◆ **Extracted material**:
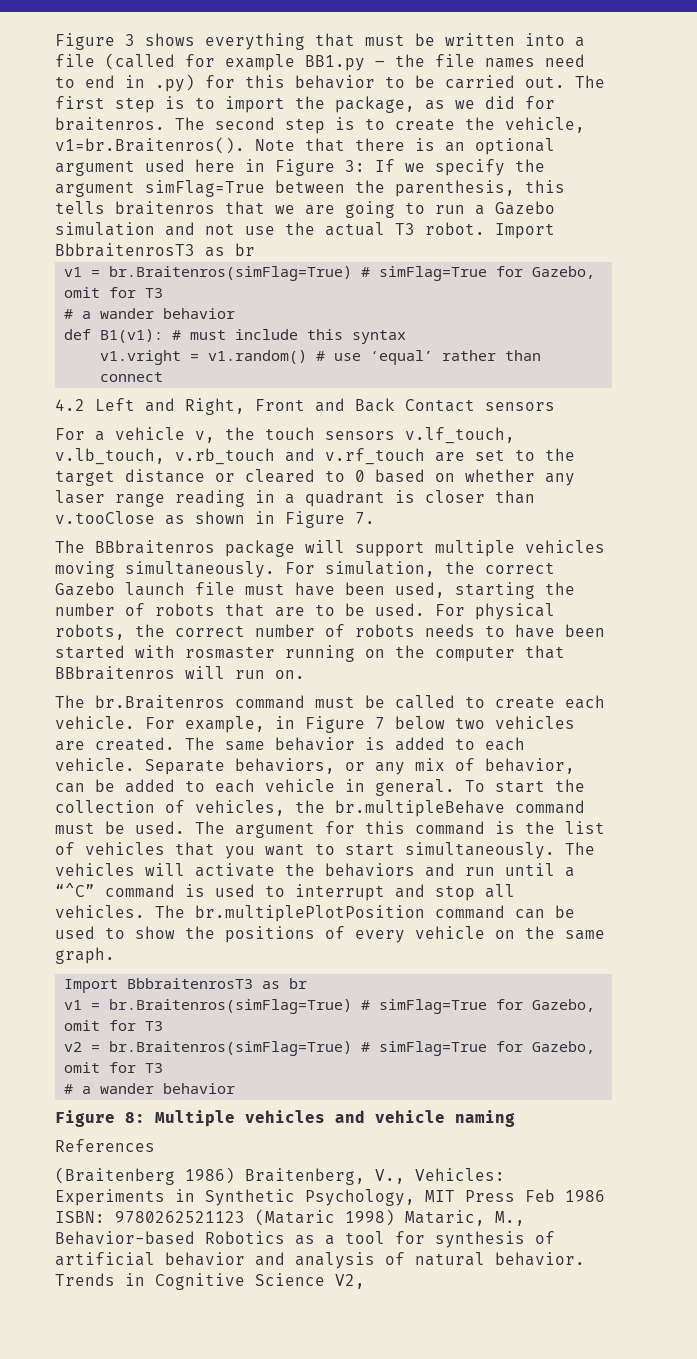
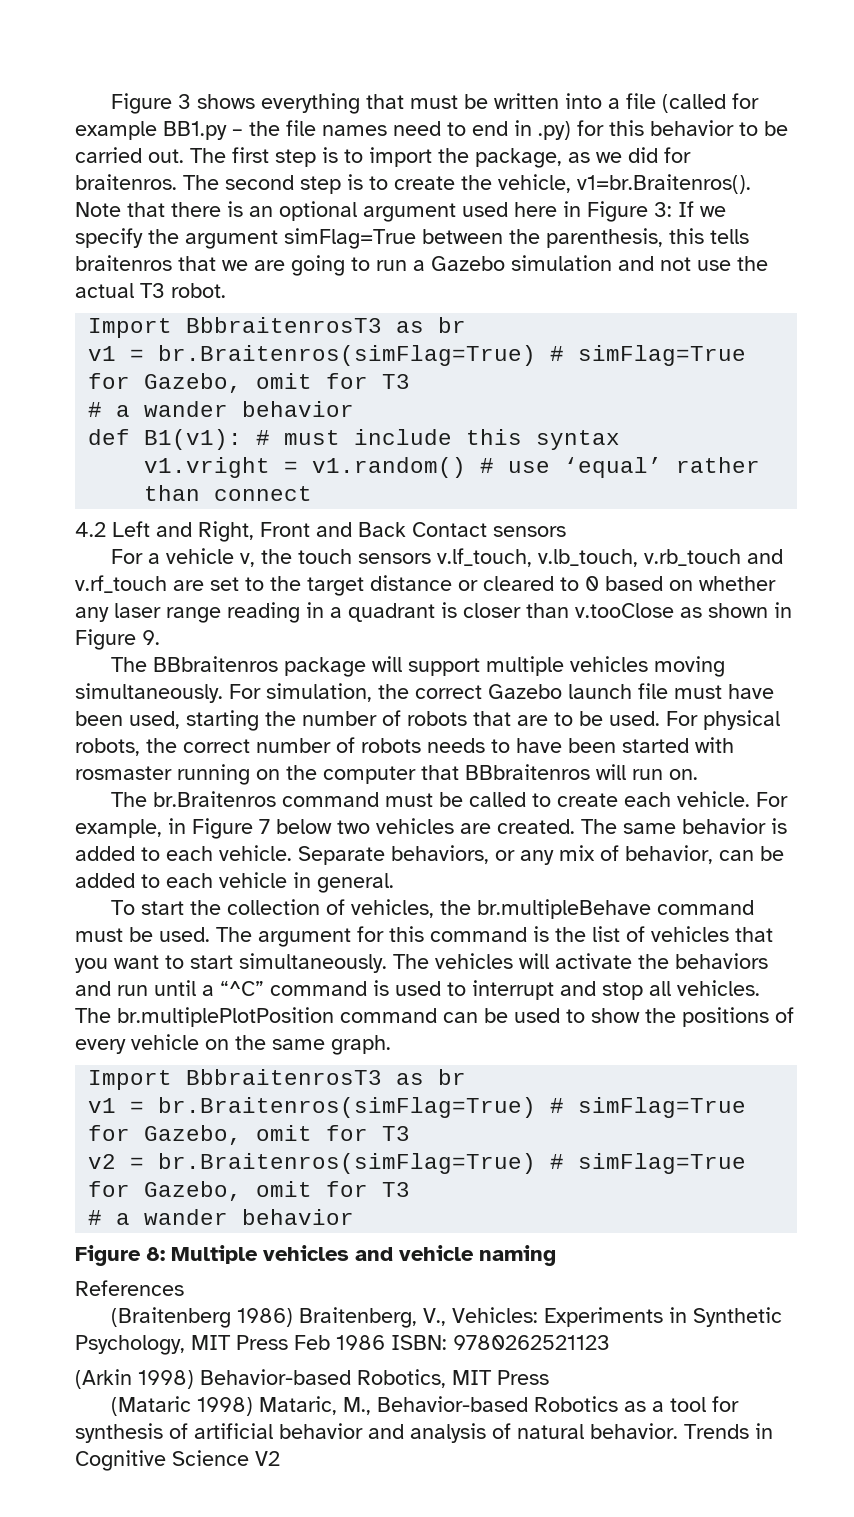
- The second step is to create the vehicle, v1=br.Braitenros(). Note that there is an optional argument used here in Figure 3: If we specify the argument simFlag=True between the parenthesis, this tells braitenros that we are going to run a Gazebo simulation and not use the actual T3 robot. Import BbbraitenrosT3 as br
+ The second step is to create the vehicle, v1=br.Braitenros(). Note that there is an optional argument used here in Figure 3: If we specify the argument simFlag=True between the parenthesis, this tells braitenros that we are going to run a Gazebo simulation and not use the actual T3 robot.
+ Import BbbraitenrosT3 as br
- For a vehicle v, the touch sensors v.lf_touch, v.lb_touch, v.rb_touch and v.rf_touch are set to the target distance or cleared to 0 based on whether any laser range reading in a quadrant is closer than v.tooClose as shown in Figure 7.
+ For a vehicle v, the touch sensors v.lf_touch, v.lb_touch, v.rb_touch and v.rf_touch are set to the target distance or cleared to 0 based on whether any laser range reading in a quadrant is closer than v.tooClose as shown in Figure 9.
- Separate behaviors, or any mix of behavior, can be added to each vehicle in general. To start the collection of vehicles, the br.multipleBehave command must be used.
+ Separate behaviors, or any mix of behavior, can be added to each vehicle in general.
+ To start the collection of vehicles, the br.multipleBehave command must be used.
- (Braitenberg 1986) Braitenberg, V., Vehicles: Experiments in Synthetic Psychology, MIT Press Feb 1986 ISBN: 9780262521123 (Mataric 1998) Mataric, M., Behavior-based Robotics as a tool for synthesis of artificial behavior and analysis of natural behavior.
+ (Braitenberg 1986) Braitenberg, V., Vehicles: Experiments in Synthetic Psychology, MIT Press Feb 1986 ISBN: 9780262521123
+ (Arkin 1998) Behavior-based Robotics, MIT Press
+ (Mataric 1998) Mataric, M., Behavior-based Robotics as a tool for synthesis of artificial behavior and analysis of natural behavior.
- Trends in Cognitive Science V2,
+ Trends in Cognitive Science V2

◆ **What you are asked to do**: Find the line with "Robotics, MIT Press" in the listing above, then write out that line and each remaining line exactly, with no other text.

◆ **Exercise result**:
+ (Arkin 1998) Behavior-based Robotics, MIT Press
+ (Mataric 1998) Mataric, M., Behavior-based Robotics as a tool for synthesis of artificial behavior and analysis of natural behavior.
- Trends in Cognitive Science V2,
+ Trends in Cognitive Science V2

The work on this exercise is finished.